Giorno della lezione di tedesco (capirai, tre volte alla settimana significa che quasi tutti i giorni è il giorno della lezione di tedesco): tutte le sale riunioni e le possibili altre stanze sono prenotate o comunque inagibili. A metà pomeriggio sono nel mio ufficio, che condivido con un altro collega, intento a cercare una soluzione. Senza preavviso alcuno, il mio collega - che solitamente arriva in ufficio verso le 11.45 per andarsene verso le 21 - comincia a impacchettare tutte le sue cose, si infila la giacca, saluta e se ne va. Perfetto, penso: faremo la lezione nel mio ufficio.
A un certo punto della lezione, lei si alza e apre la finestra. La finestra medesima è dotata di uno di quei complicatissimi meccanismi che consentono sia di aprirla completamente, che di inclinarla verso l’interno. Inoltre una volta aperta, la maniglia rimane bloccata nella posizione di finestra aperta, finché la finestra medesima non viene richiusa.

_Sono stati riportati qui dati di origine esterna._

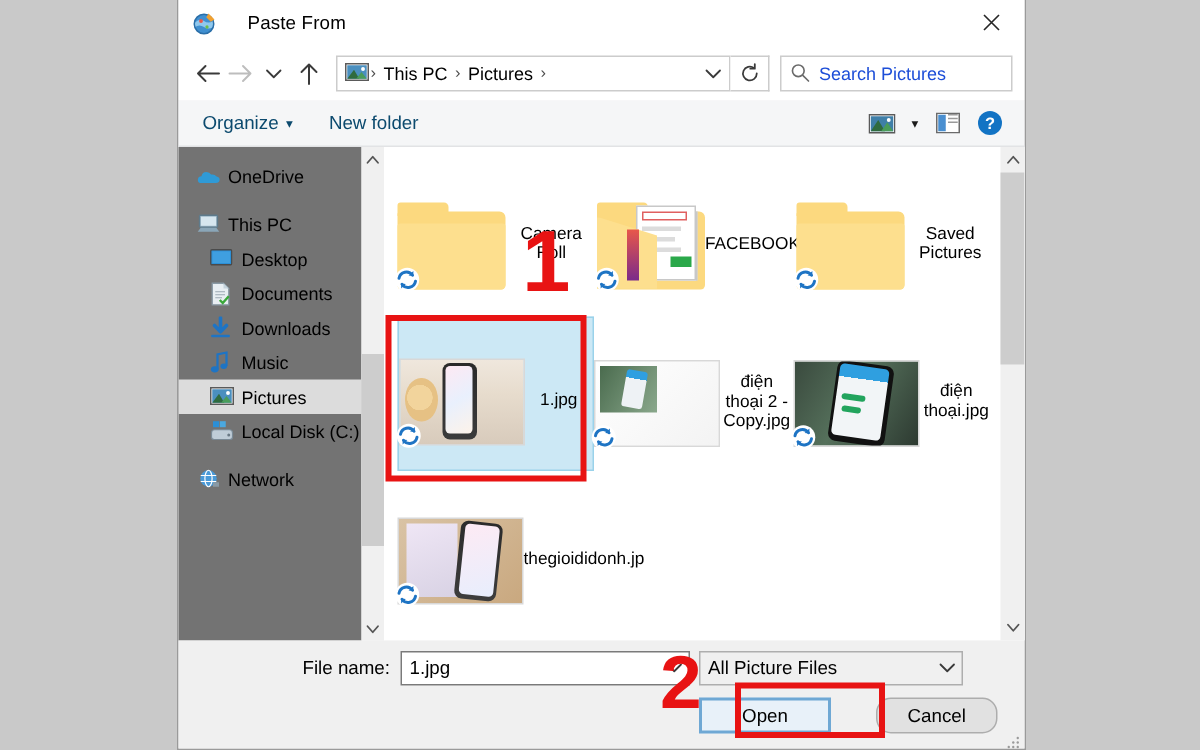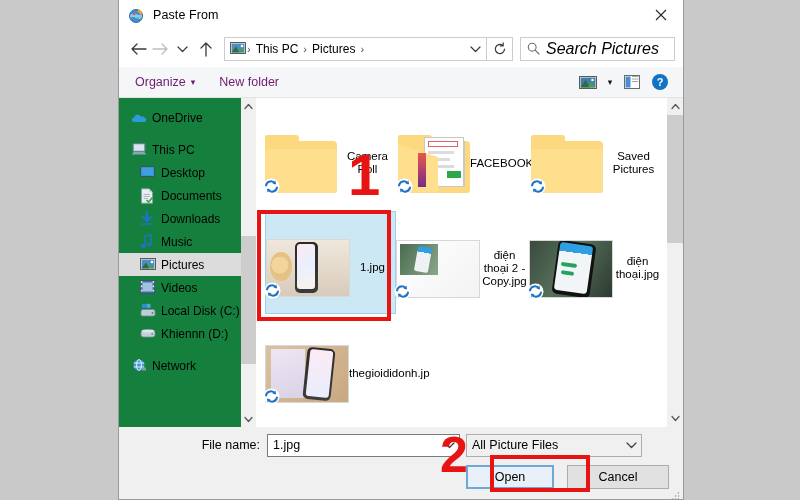--- a/index.html
+++ b/index.html
@@ -24,21 +24,21 @@
 
   
   .titlebar {
     height: 30px; background: #ffffff;
     display: flex; align-items: center;
     flex: 0 0 30px;
     position: relative;
   }
   .title-icon { margin-left: 9px; width: 17px; height: 17px; flex: 0 0 17px; position: relative; }
   .title-text {
-    margin-left: 8px; font-size: 12.5px; color: #000;
+    margin-left: 20px; font-size: 12.5px; color: #000;
     letter-spacing: .1px;
   }
   .close-btn {
     position: absolute; right: 0; top: 0;
     width: 45px; height: 30px;
     display: flex; align-items: center; justify-content: center;
   }
   .close-btn svg { display: block; }
 
   
@@ -64,41 +64,41 @@
   .crumb { font-size: 12px; color: #000; padding: 0 4px; white-space: nowrap; }
   .sep { font-size: 11px; color: #4c4c4c; padding: 0 1px; }
   .addr-chev { margin-left: auto; width: 22px; display: flex; align-items: center; justify-content: center; }
   .refresh { width: 26px; height: 24px; border: 1px solid #cccccc; border-left: none;
              display: flex; align-items: center; justify-content: center; background: #fff; }
   .searchbox {
     width: 155px; height: 24px; flex: 0 0 155px;
     border: 1px solid #cccccc; background: #fff;
     margin-left: 7px; display: flex; align-items: center;
   }
-  .search-ph { font-size: 16px; color: #000000; margin-left: 6px; font-style: italic; }
+  .search-ph { font-size: 12px; color: #1d4ed8; margin-left: 6px; }
 
   
   .toolbar {
     height: 31px; flex: 0 0 31px;
     background: #f5f6f7;
     border-bottom: 1px solid #e2e3e5;
     display: flex; align-items: center;
     padding: 0 10px;
   }
-  .tb-item { font-size: 12.5px; color: #701a75; display: flex; align-items: center; padding: 0 6px; height: 24px; }
+  .tb-item { font-size: 12.5px; color: #0c4a6e; display: flex; align-items: center; padding: 0 6px; height: 24px; }
   .tb-item .caret { margin-left: 5px; }
   .tb-right { margin-left: auto; display: flex; align-items: center; gap: 2px; }
   .tb-icon { width: 26px; height: 24px; display: flex; align-items: center; justify-content: center; }
 
   
   .body { flex: 1 1 auto; display: flex; background: #fff; min-height: 0; position: relative; }
 
   .sidebar {
     width: 122px; flex: 0 0 122px;
-    background: #15803d;
+    background: #737373;
     padding-top: 8px;
     position: relative;
     overflow: hidden;
   }
   .nav-item {
     height: 23px; display: flex; align-items: center;
     padding-left: 12px; font-size: 12px; color: #000;
     white-space: nowrap;
   }
   .nav-item.indent { padding-left: 21px; }
@@ -231,21 +231,21 @@
     margin-left: 6px; display: flex; align-items: center; position: relative;
   }
   .filter-value { font-size: 12.5px; color: #000; margin-left: 5px; }
   .btn-row { position: absolute; left: 0; top: 37px; width: 100%; height: 26px; display: flex; align-items: center; }
   .btn {
     height: 24px; background: #e1e1e1; border: 1px solid #adadad;
     font-size: 12.5px; color: #000;
     display: flex; align-items: center; justify-content: center;
   }
   .btn-open { width: 88px; margin-left: 347px; background: #e8f1f9; border: 2px solid #6fa8d4; }
-  .btn-cancel { width: 102px; margin-left: 13px; }
+  .btn-cancel { width: 81px; margin-left: 30px; border-radius: 10px; }
   .grip { position: absolute; right: 3px; bottom: 2px; width: 10px; height: 10px; }
 
   
   .anno-box { position: absolute; border: 4px solid #e81313; pointer-events: none; }
   .anno-num {
     position: absolute; color: #e81313; font-weight: bold;
     font-family: "Liberation Sans", sans-serif;
     line-height: 1;
   }
 </style>
@@ -450,58 +450,33 @@
                 <rect x="0.5" y="1.5" width="15" height="11" fill="#fff" stroke="#5a5a5a" stroke-width="1"></rect>
                 <rect x="1.5" y="2.5" width="13" height="9" fill="#4a8fbf"></rect>
                 <path d="M1.5 11.5 L6 5.5 L9.5 11.5 Z" fill="#2f6b3f"></path>
                 <path d="M7.5 11.5 L11 7 L14.5 11.5 Z" fill="#4a9c5a"></path>
                 <circle cx="12" cy="5" r="1.3" fill="#fff"></circle>
               </svg>
           </span>
           <span>Pictures</span>
         </div>
 
-        <div class="nav-item indent">
-          <span class="ico">
-            <svg width="15" height="14" viewBox="0 0 15 14">
-                <rect x="0.5" y="0.5" width="14" height="13" fill="#4a6f9c" stroke="#3a4f6c" stroke-width="0.8"></rect>
-                <rect x="2.5" y="2.5" width="10" height="9" fill="#9fc4e0"></rect>
-                <rect x="0.8" y="1.2" width="1.6" height="1.6" fill="#e8eef5"></rect>
-                <rect x="0.8" y="5.5" width="1.6" height="1.6" fill="#e8eef5"></rect>
-                <rect x="0.8" y="9.8" width="1.6" height="1.6" fill="#e8eef5"></rect>
-                <rect x="12.6" y="1.2" width="1.6" height="1.6" fill="#e8eef5"></rect>
-                <rect x="12.6" y="5.5" width="1.6" height="1.6" fill="#e8eef5"></rect>
-                <rect x="12.6" y="9.8" width="1.6" height="1.6" fill="#e8eef5"></rect>
-              </svg>
-          </span>
-          <span>Videos</span>
-        </div>
 
         <div class="nav-item indent">
           <span class="ico">
             <svg width="16" height="14" viewBox="0 0 16 14">
                 <path d="M1 8.5 Q1 6.5 3 6.5 L13 6.5 Q15 6.5 15 8.5 L15 11.5 Q15 13 13 13 L3 13 Q1 13 1 11.5 Z" fill="#bfcdd8" stroke="#7a8a96" stroke-width="0.8"></path>
                 <rect x="2" y="0.8" width="4" height="4" fill="#2b8fd6"></rect>
                 <rect x="6.5" y="0.8" width="4" height="4" fill="#4aa8e0"></rect>
                 <circle cx="12.5" cy="10" r="1" fill="#6a7a86"></circle>
               </svg>
           </span>
           <span>Local Disk (C:)</span>
         </div>
 
-        <div class="nav-item indent">
-          <span class="ico">
-            <svg width="16" height="12" viewBox="0 0 16 12">
-                <path d="M1 6.5 Q1 4 3.5 4 L12.5 4 Q15 4 15 6.5 L15 9 Q15 11 12.5 11 L3.5 11 Q1 11 1 9 Z" fill="#c5d1da" stroke="#7a8a96" stroke-width="0.8"></path>
-                <ellipse cx="8" cy="5" rx="6" ry="1.6" fill="#dde6ec"></ellipse>
-                <circle cx="12.2" cy="8" r="0.9" fill="#7a8a96"></circle>
-              </svg>
-          </span>
-          <span>Khiennn (D:)</span>
-        </div>
 
         <div class="nav-gap"></div>
 
         <div class="nav-item">
           <span class="ico">
             <svg width="16" height="14" viewBox="0 0 16 14">
                 <circle cx="8" cy="7" r="5.5" fill="#4a9ad8"></circle>
                 <ellipse cx="8" cy="7" rx="2.4" ry="5.5" fill="none" stroke="#fff" stroke-width="0.8"></ellipse>
                 <path d="M2.8 5 L13.2 5 M2.8 9 L13.2 9" stroke="#fff" stroke-width="0.8"></path>
                 <path d="M11 9.5 L15 9.5 L15 12.5 L11 12.5 Z" fill="#8a9aa5"></path>

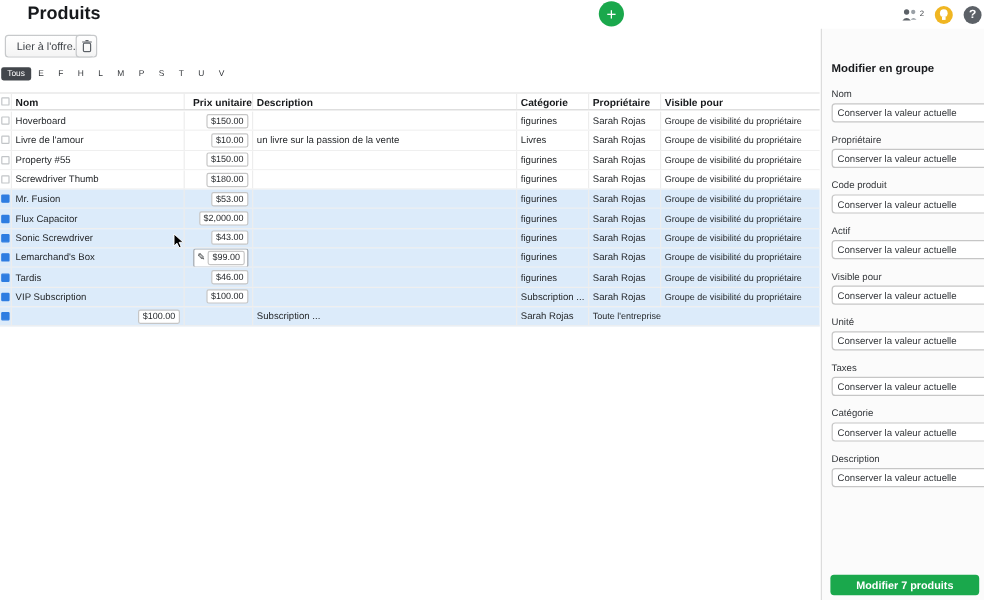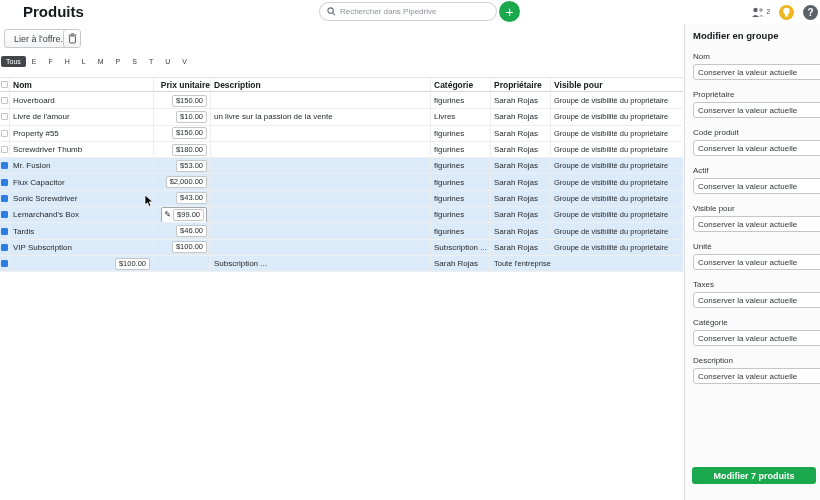--- a/index.html
+++ b/index.html
@@ -58,43 +58,36 @@
               background:#fff; padding:1px 2px; }
   .pencil { font-size:8px; line-height:8px; color:#2d3033; }
   .c-visible { font-size:7.5px; }
 
   
   .cursor { position:absolute; left:144px; top:194px; pointer-events:none; }
 
   
   .panel { position:absolute; left:684px; top:24px; width:136px; height:476px; background:#fbfbfb;
            border-left:1px solid #dcdcdc; overflow:hidden; }
-  .panel-title { font-size:9.5px; font-weight:bold; color:#17191c; margin:6px 0 11px 8px; }
+  .panel-title { font-size:9.5px; font-weight:bold; color:#17191c; margin:28px 0 11px 8px; }
   .pfield { margin:0 0 10px 8px; }
   .pfield label { display:block; font-size:8px; color:#33363a; margin-bottom:3px; }
   .pselect { width:142px; height:16px; border:1px solid #c6c6c6; border-radius:3px; background:#fff;
              display:flex; align-items:center; justify-content:space-between; padding:0 4px;
              font-size:8px; color:#33363a; cursor:pointer; }
-  .submit { position:absolute; left:7px; bottom:16px; width:124px; height:17px; border:none; border-radius:3px;
+  .submit { position:absolute; left:7px; bottom:4px; width:124px; height:17px; border:none; border-radius:3px;
             background:var(--green); color:#fff; font-size:9px; font-weight:bold; cursor:pointer; }
 </style>
 </head>
 <body>
 
 <div class="app" style="--green: #1aa84c; --sel: #dcebfa; --bulb: #f0b622;">
 
   <div class="topbar">
     <h1 class="page-title">Produits</h1>
-    <div class="search">
-      <svg width="9" height="9" viewBox="0 0 10 10">
-        <circle cx="4" cy="4" r="3" fill="none" stroke="#6b7075" stroke-width="1.3"></circle>
-        <line x1="6.2" y1="6.2" x2="9" y2="9" stroke="#6b7075" stroke-width="1.3"></line>
-      </svg>
-      <input placeholder="Rechercher dans Pipedrive" style="">
-    </div>
     <button class="add-btn">+</button>
     <div class="top-icons">
       <span class="icon-users">
         <svg width="14" height="11" viewBox="0 0 14 11">
           <circle cx="4.5" cy="3" r="2.2" fill="#5c6167"></circle>
           <path d="M1 10 q3.5 -4 7 0 z" fill="#5c6167"></path>
           <circle cx="10" cy="3" r="1.8" fill="#9aa0a6"></circle>
           <path d="M7.8 9.5 q2.4 -3 5 0 z" fill="#9aa0a6"></path>
         </svg>
         <span class="cnt">2</span>

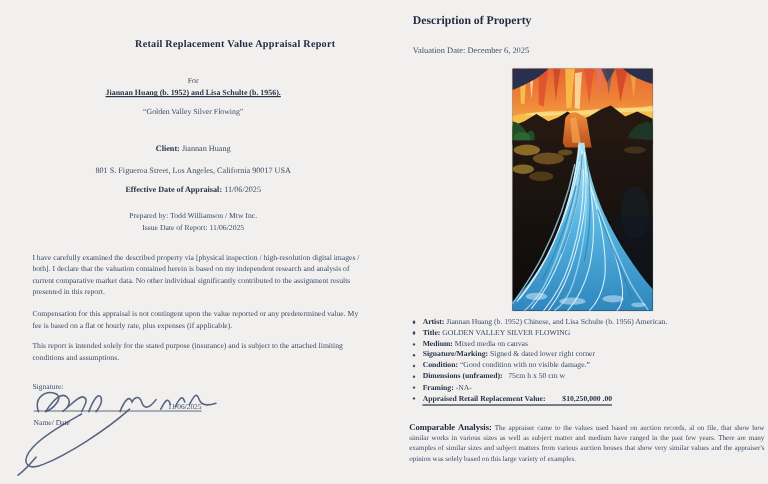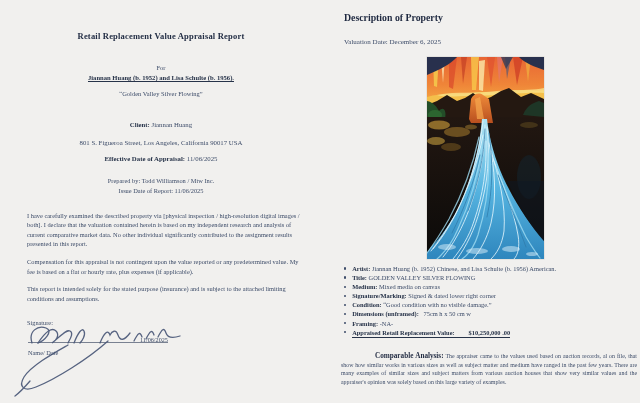--- a/index.html
+++ b/index.html
@@ -8,21 +8,21 @@
     background:#f1f0ee;
     font-family:"Liberation Serif","DejaVu Serif",serif;
     color:#3d4c69;
   }
   .abs { position:absolute; }
   .bold { font-weight:bold; color:#273349; }
 
   
   .left-page { position:absolute; left:0; top:0; width:322px; height:403px; }
   .centered { left:0; width:322px; text-align:center; }
-  .l-title { top:31px; font-size:8.5px; font-weight:bold; color:#232e45; letter-spacing:.2px; }
+  .l-title { top:31px; font-size:8.5px; font-weight:bold; color:#232e45; letter-spacing:.2px;padding-left:35px; }
   .l-for   { top:64px; font-size:6.5px; }
   .l-names { top:74px; font-size:6.6px; font-weight:bold; color:#273349; text-decoration:underline; }
   .l-quote { top:90px; font-size:6.5px; }
   .l-client { top:121px; font-size:6.8px; }
   .l-address { top:139px; font-size:6.8px; }
   .l-effective { top:155px; font-size:6.8px; }
   .l-prepared { top:177px; font-size:6.4px; }
   .l-issue { top:187px; font-size:6.4px; }
   .l-paras { left:27px; top:211px; width:277px; font-size:6.4px; line-height:9.4px; text-align:left; }
   .l-paras p { margin:0 0 8.5px 0; }
@@ -37,21 +37,21 @@
   .r-valuation { left:14px; top:38px; font-size:7px; }
   .artwork { left:97px; top:57px; width:117px; height:202px; box-shadow:0 0 0 .5px #d6d4cf; }
   .bullets { left:12px; top:264px; width:294px; }
   .brow { display:flex; font-size:6.4px; line-height:9.1px; }
   .dot { flex:0 0 auto; width:2.2px; height:2.2px; border-radius:50%; background:#3d4c69; margin:3.4px 6px 0 2px; }
   .b-label { font-weight:bold; color:#273349; }
   .brow.appraised .u { border-bottom:.8px solid #273349; }
   .brow.appraised .b-label, .brow.appraised .b-value { font-weight:bold; color:#273349; }
   .brow.appraised .b-value { margin-left:14px; }
   .r-comparable { left:11px; top:352px; width:296px; font-size:5.9px; line-height:8.7px; text-align:justify; margin:0; }
-  .comp-label { font-weight:bold; font-size:7.2px; color:#1f2940;margin-left:34px; }
+  .comp-label { font-weight:bold; font-size:7.2px; color:#1f2940; }
 </style>
 </head>
 <body>
 
 <div class="canvas">
 
   <section class="left-page">
     <div class="abs centered l-title">Retail Replacement Value Appraisal Report</div>
     <div class="abs centered l-for">For</div>
     <div class="abs centered l-names">Jiannan Huang (b. 1952) and Lisa Schulte (b. 1956).</div>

Non è esattamente uno dei meccanismi più complessi prodotti dal genere umano nell’arco della sua storia; si potrebbero citare almeno due o tre oggetti vagamente più complessi, come lo Space Shuttle, i microprocessori, la ruota, ecc.
Insomma, non si come abbia fatto, ma è riuscita ad aprire la finestra lasciando la maniglia bloccata nella posizione di finestra chiusa, col risultato che non è più possibile chiuderla.
Mattina successiva… ehm, volevo dire, ora di pranzo successiva. Il collega arriva e - chissà perché - la prima cosa che cerca di fare è chiudere la finestra senza riuscirci.
collega mattiniero: che cavolo hai combinato alla finestra!!!!!!
me: già, ho notato che non si chiudeva più, ma avevo due o tre cose più importanti da fare: sistemare un database che continuava ad esplodere, rispondere ad un cliente che mi urlava qualcosa contro in tedesco, bere il caffè…
cm: come hai fatto ad aprire la finestra in questo modo!!!!
me: guarda non sono stato io…
cm: certo, adesso la gente passa e invece di venire a rompere le palle come al solito, viene e rompe la finestra!
me: …lasciami finire; dico sul serio: non sono stato io, per cui non so come sia stato possibile
cm: e chi cavolo è stato!!!!
me: ehm, la mia insegnante di tedesco…
cm: arrghhhh!!!!
me: comunque secondo me spingendo qui…
cm: arghhh!!!
me: …ecco guarda, sono riuscito a chiuderla!!!!
cm: oops - ehm, toc toc
me: ehi, ma siamo al settimo piano! che cazzo ci fai chiuso sul cornicione!!!
Il suo commento finale credo meriti di essere incorniciato:
There are people who can spoil even a window
PS: il “cornicione” in realtà è camminabile con tanto di parapetto, anche se camminare su una striscia larga mezzo metro al settimo piano non rientra esattamente tra le mie massime ambizioni.